Было жутко представить, что её Маркин, известный в высоких кругах артист, исполнитель оригинальных номеров, добровольно идёт подставлять собственную голову под промозглый зимний ветер и дубинки тех, кто во все времена гонял интеллигенцию и передовой пролетариат по переулкам и подворотням бунтующих городов.

Лизонька на собственной кожице знала: каково это – попасть под горячую руку, служа естественным объектом внимания. С первым своим серьёзным ухажером – ударником в рок-группе – ей не раз приходилось переживать болезненные моменты. И хотя внезапно возникавшие меж ними потасовки были мимолётными и неизменно тонули в безумной страсти двух влюблённых сердец, втайне девушка мечтала об иной доле. Но тогда… тогда они были слишком юными и пылкими.

С Маркиным у Лизоньки всё складывалось по-иному. Она терпеливо сносила его выходки, закрывала глаза на безобидные чудачества, но никогда не позволяла зарождаться процессам, способным лишить благ, доставшихся ей ценой, о которой предпочитала не вспоминать.

Услышав от Иосифа слово «справедливость», она ойкнула и тут же призвала Грота, чтобы совместно навалиться на кормильца и отговорить его от опасной затеи.
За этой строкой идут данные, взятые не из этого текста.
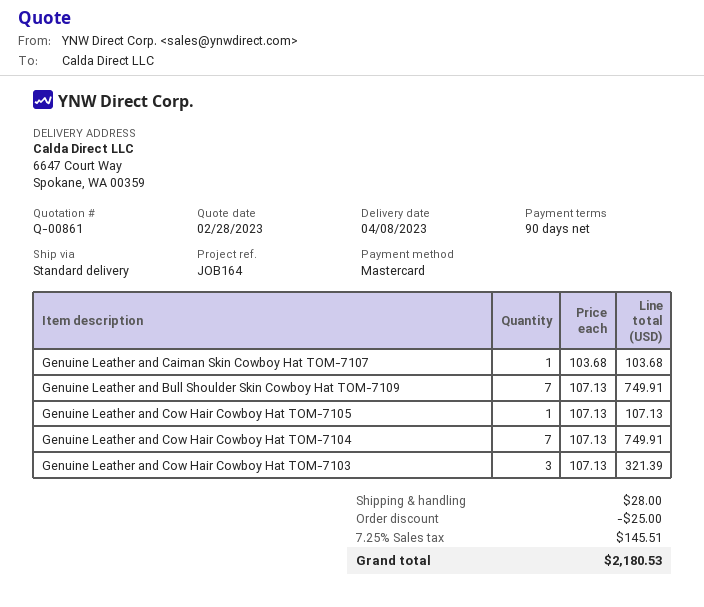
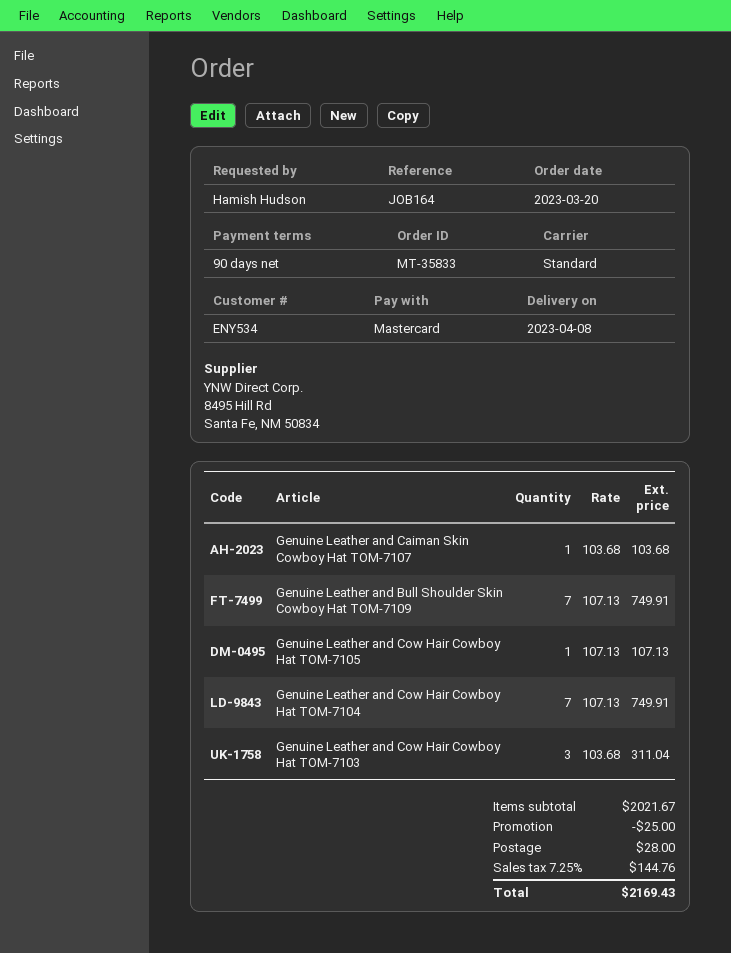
Genuine Leather and Cow Hair Cowboy Hat TOM-7103: 3 x 107.13 = 321.39 -> 3 x 103.68 = 311.04
tax: 7.25% = 145.51 -> 7.25% = 144.76
total: 2180.53 -> 2169.43

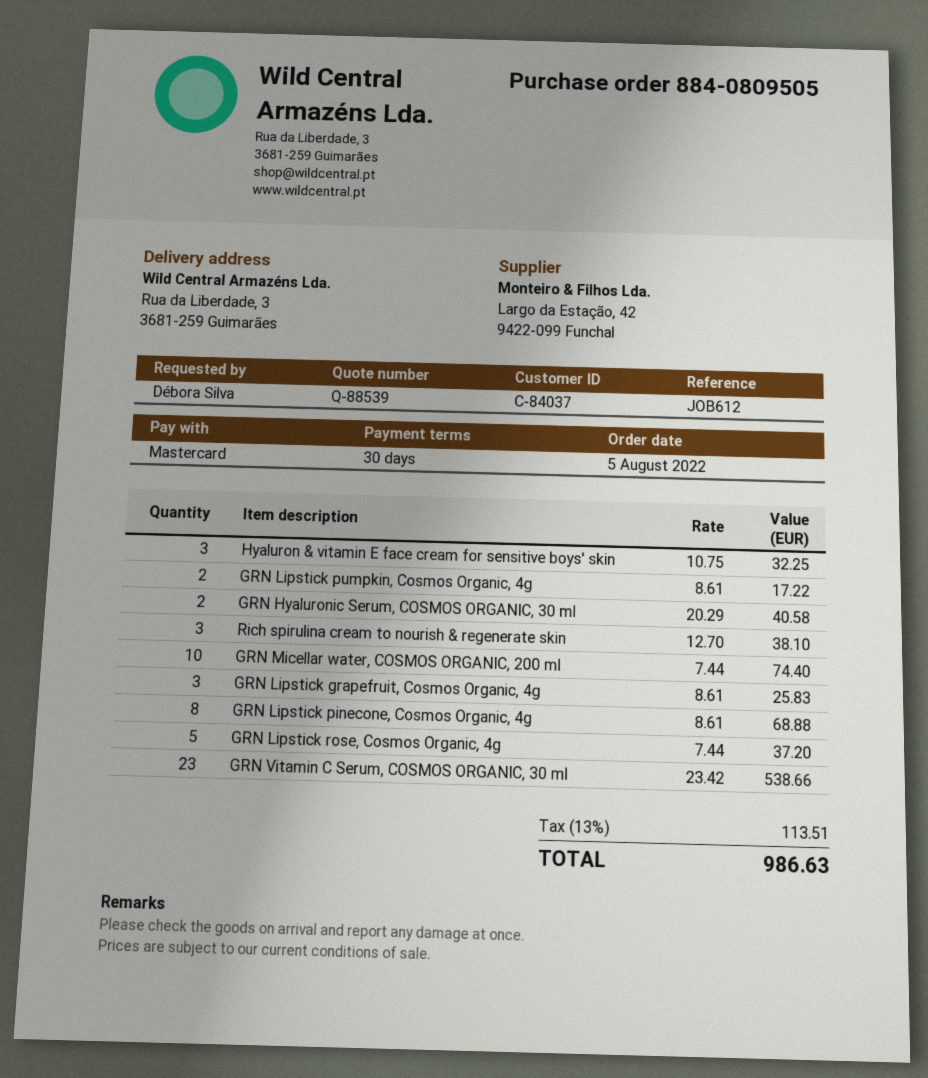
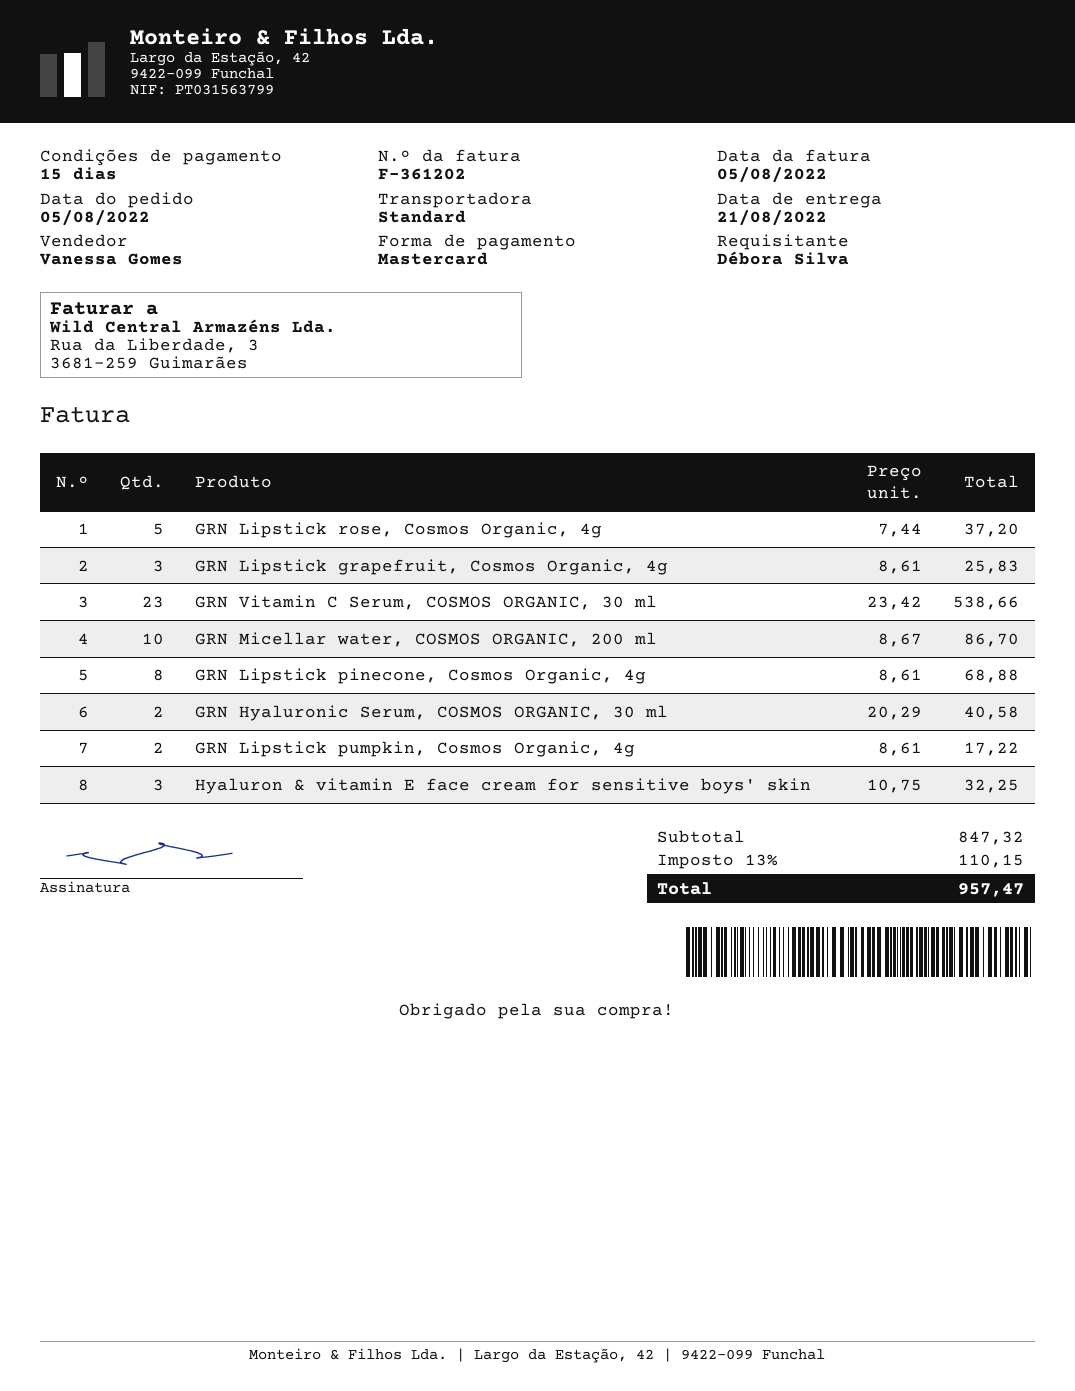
payment terms: 30 days -> 15 days
Rich spirulina cream to nourish & regenerate skin: 3 x 12.70 = 38.10 -> none
GRN Micellar water, COSMOS ORGANIC, 200 ml: 10 x 7.44 = 74.40 -> 10 x 8.67 = 86.70
tax: 13% = 113.51 -> 13% = 110.15
total: 986.63 -> 957.47

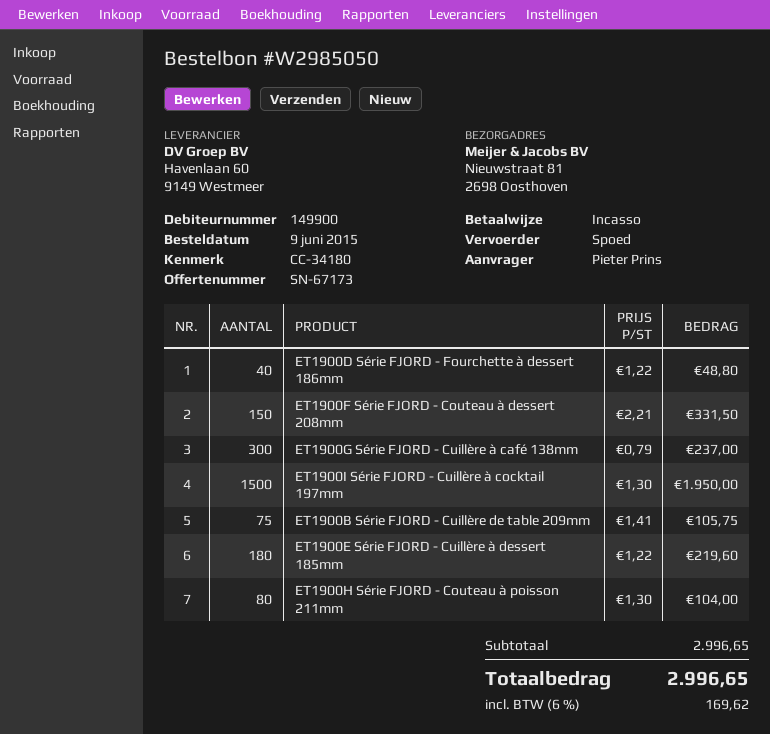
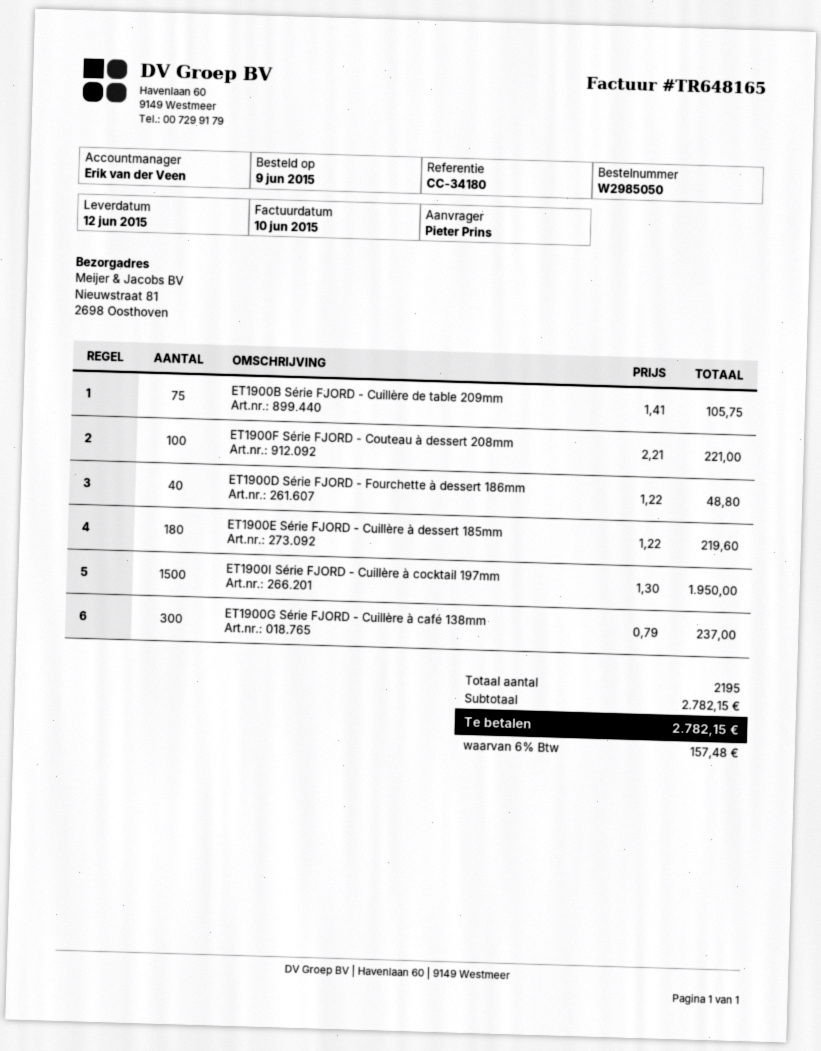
ET1900F Série FJORD - Couteau à dessert 208mm: 150 x 2.21 = 331.50 -> 100 x 2.21 = 221.00
ET1900H Série FJORD - Couteau à poisson 211mm: 80 x 1.30 = 104.00 -> none
subtotal: 2996.65 -> 2782.15
tax: 6% = 169.62 -> 6% = 157.48
total: 2996.65 -> 2782.15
– Лёсик, срочно приезжай. Я просто в шоке. Маркин решил идти в политику. Ты представляешь: сказал, что нужен протестному движению. Они ему уже и должность придумали в своём правительстве. Будет, говорит, реформировать нашу многострадальную культуру. Лёшенька, приезжай завтра пораньше… Прошу… Я не могу… мне уже… – и она захлюпала носом, чем сразу добилась согласия Грота быть в их доме уже с самого утра.

III

Талант Иосифа Маркина ценился в среде таможенных брокеров, работников дальних отделов внутренних дел, в закрытых женских клубах и элитных коттеджных посёлках. Но только дружба с реверсивной партией, которую с первого дня её основания возглавлял Гарик Леонтьевич Уссацкий, подогревало в артисте надежду, что однажды и его творчество вырвется из замызганных красных уголков, богато меблированных особняков, яхт, немноголюдных VIP-залов, обретёт, наконец, широкого зрителя.

На дворе уже был глубокий вечер, когда в «Артистическое агентство Маркина» позвонили из секретариата головной штаб-квартиры объединённого политсовета партии реверсивного движения и предложили маэстро встречу. Странным звонок никому не показался. Иосиф находился на короткой ноге с партийным костяком и мог побеспокоить личной просьбой любого из боссов. Общаться запросто с людьми из разных политических эшелонов Маркину позволяла его эмоциональная свобода и статус «изюминки» на самых разных сборных концертах. Способность артиста радовать партийный актив лёгким жанром неизменно пользовалась спросом под занавес очередных съездов, по случаю знаменательных дат, событий и юбилеев.